Web document revisions —
((
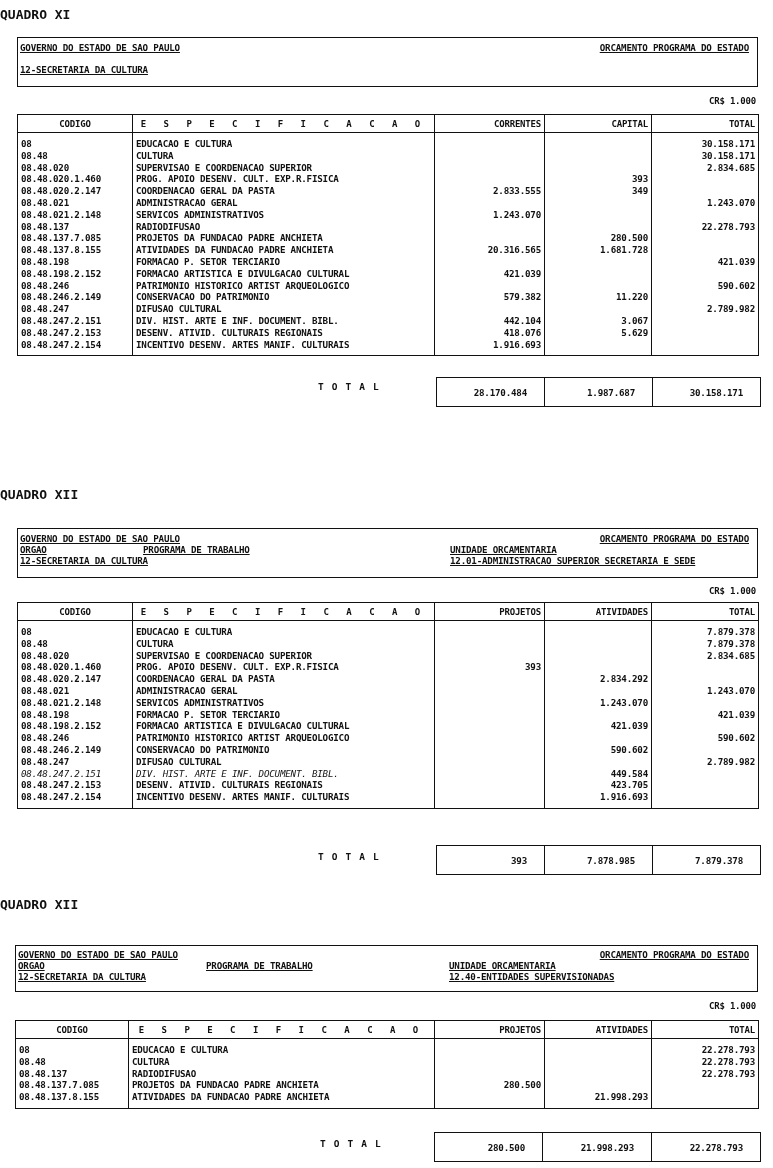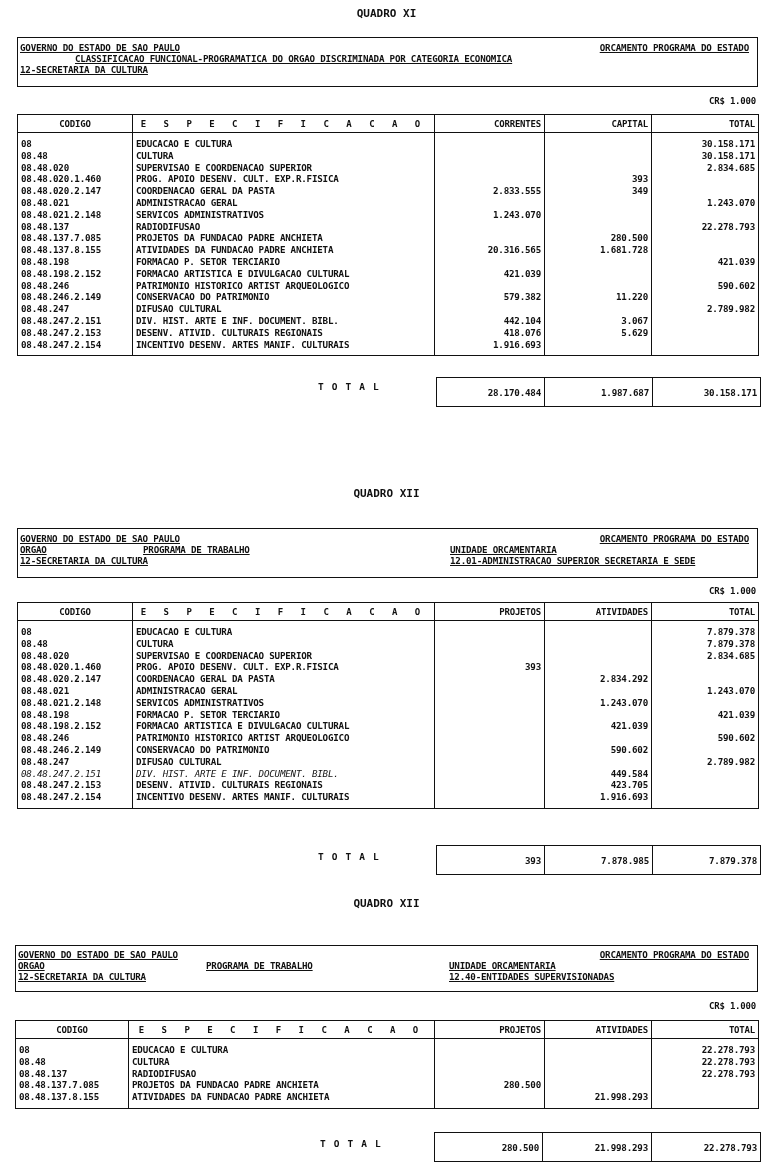--- a/index.html
+++ b/index.html
@@ -1,21 +1,21 @@
 <!DOCTYPE html>
 <html><head>
 <meta charset="utf-8">
 <style>
   html, body { margin:0; padding:0; background:#ffffff; }
   body {
     width:773px; height:1168px; position:relative; overflow:hidden;
     font-family:"DejaVu Sans Mono","Liberation Mono",monospace;
     color:#111; font-weight:bold; font-size:9.2px; letter-spacing:-0.2px;
   }
-  .quadro-title { position:absolute; width:100%; text-align:center; font-size:11px; letter-spacing:0; }
+  .quadro-title { position:absolute; width:100%; font-size:13px; letter-spacing:0; }
   .hbox { position:absolute; border:1.5px solid #111; box-sizing:border-box; }
   .hline { position:absolute; white-space:pre; line-height:12px;text-decoration:underline; }
   .unit { position:absolute; right:17px; font-size:9px; }
   table.grid {
     position:absolute; border-collapse:collapse; table-layout:fixed;
     border:1.5px solid #111;
   }
   table.grid th, table.grid td { padding:0 3px; white-space:nowrap; overflow:hidden; }
   table.grid thead th {
     height:17px; border-bottom:1.5px solid #111; font-size:9px; font-weight:bold;
@@ -24,33 +24,32 @@
   table.grid th.c-code { text-align:center; }
   table.grid th.num { text-align:right; }
   table.grid td { line-height:11.8px; height:11.8px; vertical-align:bottom; }
   .vsep { border-left:1.5px solid #111; }
   td.num { text-align:right; }
   tbody tr:first-child td { padding-top:5px; }
   tbody tr:last-child td { padding-bottom:5px; }
   .italic { font-style:italic; font-weight:normal; }
   .total-label { position:absolute; letter-spacing:8px; font-size:9.5px; }
   table.totals { position:absolute; border-collapse:collapse; table-layout:fixed; border:1.5px solid #111; }
-  table.totals td { height:18px; text-align:right; padding:0 3px; border-left:1.5px solid #111; }
+  table.totals td { height:18px; text-align:right; padding:0 17px; border-left:1.5px solid #111; }
   table.totals td:first-child { border-left:none; }
 </style>
 </head>
 <body>
 
 <div>
   <div class="quadro-title" style="top:7px;">QUADRO XI</div>
 
   <div class="hbox" style="left:17px; top:37px; width:741px; height:50px;">
     <div class="hline" style="left:2px; top:4px;">GOVERNO DO ESTADO DE SAO PAULO</div>
     <div class="hline" style="right:8px; top:4px;">ORCAMENTO PROGRAMA DO ESTADO</div>
-    <div class="hline" style="left:57px; top:15px;">CLASSIFICACAO FUNCIONAL-PROGRAMATICA DO ORGAO DISCRIMINADA POR CATEGORIA ECONOMICA</div>
     <div class="hline" style="left:2px; top:26px;">12-SECRETARIA DA CULTURA</div>
   </div>
 
   <div class="unit" style="top:96px;">CR$ 1.000</div>
 
   <table class="grid" id="t0" style="left:17px; top:114px; width:741px;">
     <colgroup>
         <col style="width:115px">
         <col style="width:302px">
         <col style="width:110px">

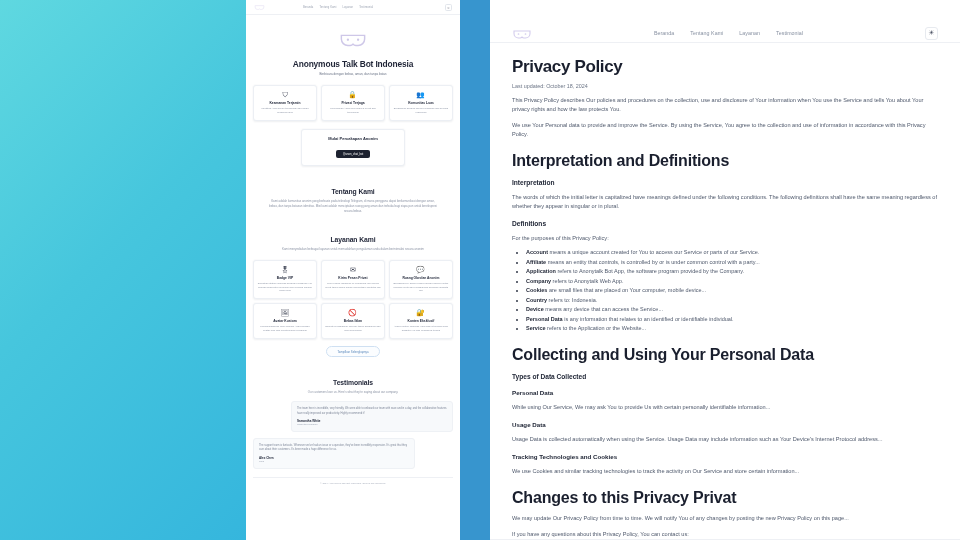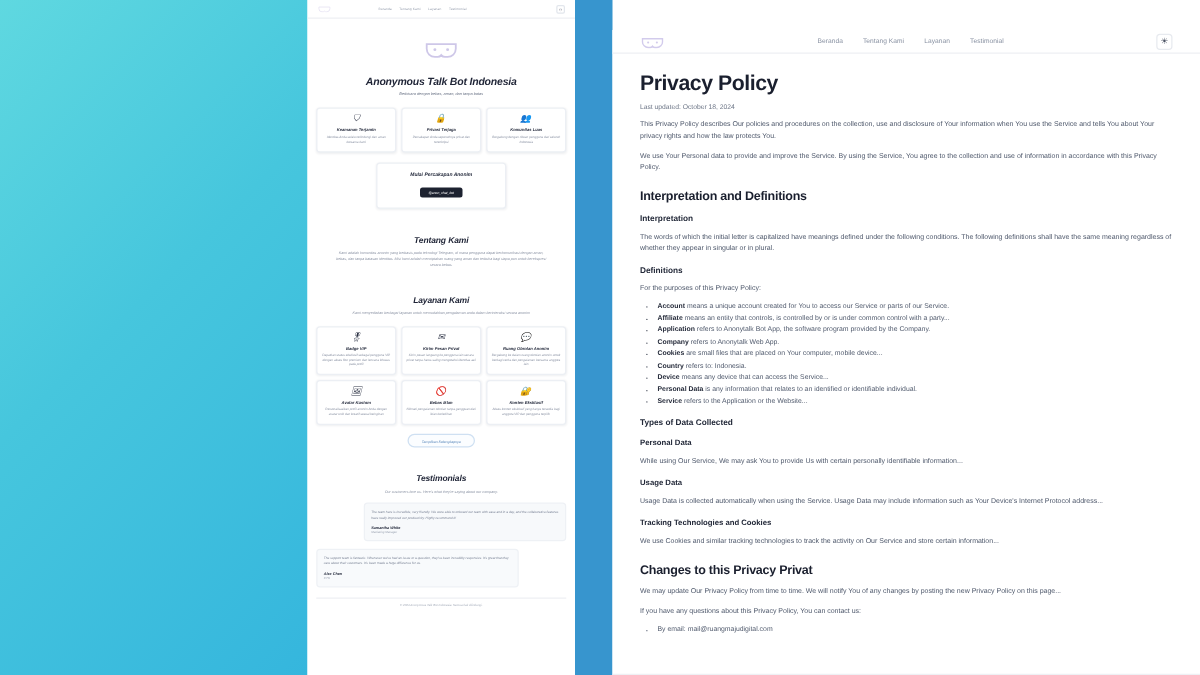--- a/index.html
+++ b/index.html
@@ -28,21 +28,21 @@
   .thumb-logo { width:11px; height:6px; opacity:.35; }
   .thumb-nav-items { display:flex; gap:6px; margin-left:auto; margin-right:auto; }
   .thumb-nav-items span {
     font-size:2.6px; color:#9aa2b1; letter-spacing:.1px; filter:blur(.18px);
   }
   .thumb-toggle {
     width:7px; height:7px; border:.4px solid #e2e6ec; border-radius:1.6px;
     display:flex; align-items:center; justify-content:center;
     font-size:4px; color:#556; margin-left:auto;
   }
-  .thumb-body { padding:0 7px;font-style:italic; }
+  .thumb-body { padding:0 7px; }
 
   .hero { text-align:center; padding-top:16px; }
   .hero-mask { width:30px; height:16px; margin:0 auto 8px; opacity:.55; }
   .hero-title {
     font-size:8.4px; font-weight:700; color:#1f2436; letter-spacing:-.15px;
   }
   .hero-sub {
     font-size:3.1px; color:#6a7386; margin-top:3px; filter:blur(.22px);
   }
 
@@ -127,21 +127,21 @@
 
   .content { padding:14px 22px 0; }
   h1.page-title {
     font-size:17px; font-weight:700; color:#1a1f2e; letter-spacing:-.35px;
   }
   .updated { font-size:5.4px; color:#6d7687; margin-top:6px; }
   p.body {
     font-size:5.6px; color:#4f596c; line-height:1.62; margin-top:7px;
   }
   h2 {
-    font-size:10px; font-weight:700; color:#1a1f2e;
+    font-size:16px; font-weight:700; color:#1a1f2e;
     margin-top:13px; letter-spacing:-.2px;
   }
   h3 {
     font-size:6.6px; font-weight:700; color:#222838; margin-top:9px;
   }
   h4 {
     font-size:6.2px; font-weight:700; color:#222838; margin-top:9px;
   }
   ul.defs { margin-top:5px; padding-left:14px; }
   ul.defs li {
@@ -319,20 +319,21 @@
       <li><b>Affiliate</b><span> means an entity that controls, is controlled by or is under common control with a party...</span></li>
       <li><b>Application</b><span> refers to Anonytalk Bot App, the software program provided by the Company.</span></li>
       <li><b>Company</b><span> refers to Anonytalk Web App.</span></li>
       <li><b>Cookies</b><span> are small files that are placed on Your computer, mobile device...</span></li>
       <li><b>Country</b><span> refers to: Indonesia.</span></li>
       <li><b>Device</b><span> means any device that can access the Service...</span></li>
       <li><b>Personal Data</b><span> is any information that relates to an identified or identifiable individual.</span></li>
       <li><b>Service</b><span> refers to the Application or the Website...</span></li>
     </ul>
 
+    <h2>Collecting and Using Your Personal Data</h2>
     <h3>Types of Data Collected</h3>
 
     <h4>Personal Data</h4>
     <p class="body">While using Our Service, We may ask You to provide Us with certain personally identifiable information...</p>
 
     <h4>Usage Data</h4>
     <p class="body">Usage Data is collected automatically when using the Service. Usage Data may include information such as Your Device's Internet Protocol address...</p>
 
     <h4>Tracking Technologies and Cookies</h4>
     <p class="body">We use Cookies and similar tracking technologies to track the activity on Our Service and store certain information...</p>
))
THE TASK — Above are the lines; repeat exactly the ones from the line containing "font-size:17px; font-weight:700; color:#1a1f2e;" down to the line containing "<li><b>Cookies</b><span> are small", both inclusive.

SOLVED EXERCISE —
     font-size:17px; font-weight:700; color:#1a1f2e; letter-spacing:-.35px;
   }
   .updated { font-size:5.4px; color:#6d7687; margin-top:6px; }
   p.body {
     font-size:5.6px; color:#4f596c; line-height:1.62; margin-top:7px;
   }
   h2 {
-    font-size:10px; font-weight:700; color:#1a1f2e;
+    font-size:16px; font-weight:700; color:#1a1f2e;
     margin-top:13px; letter-spacing:-.2px;
   }
   h3 {
     font-size:6.6px; font-weight:700; color:#222838; margin-top:9px;
   }
   h4 {
     font-size:6.2px; font-weight:700; color:#222838; margin-top:9px;
   }
   ul.defs { margin-top:5px; padding-left:14px; }
   ul.defs li {
@@ -319,20 +319,21 @@
       <li><b>Affiliate</b><span> means an entity that controls, is controlled by or is under common control with a party...</span></li>
       <li><b>Application</b><span> refers to Anonytalk Bot App, the software program provided by the Company.</span></li>
       <li><b>Company</b><span> refers to Anonytalk Web App.</span></li>
       <li><b>Cookies</b><span> are small files that are placed on Your computer, mobile device...</span></li>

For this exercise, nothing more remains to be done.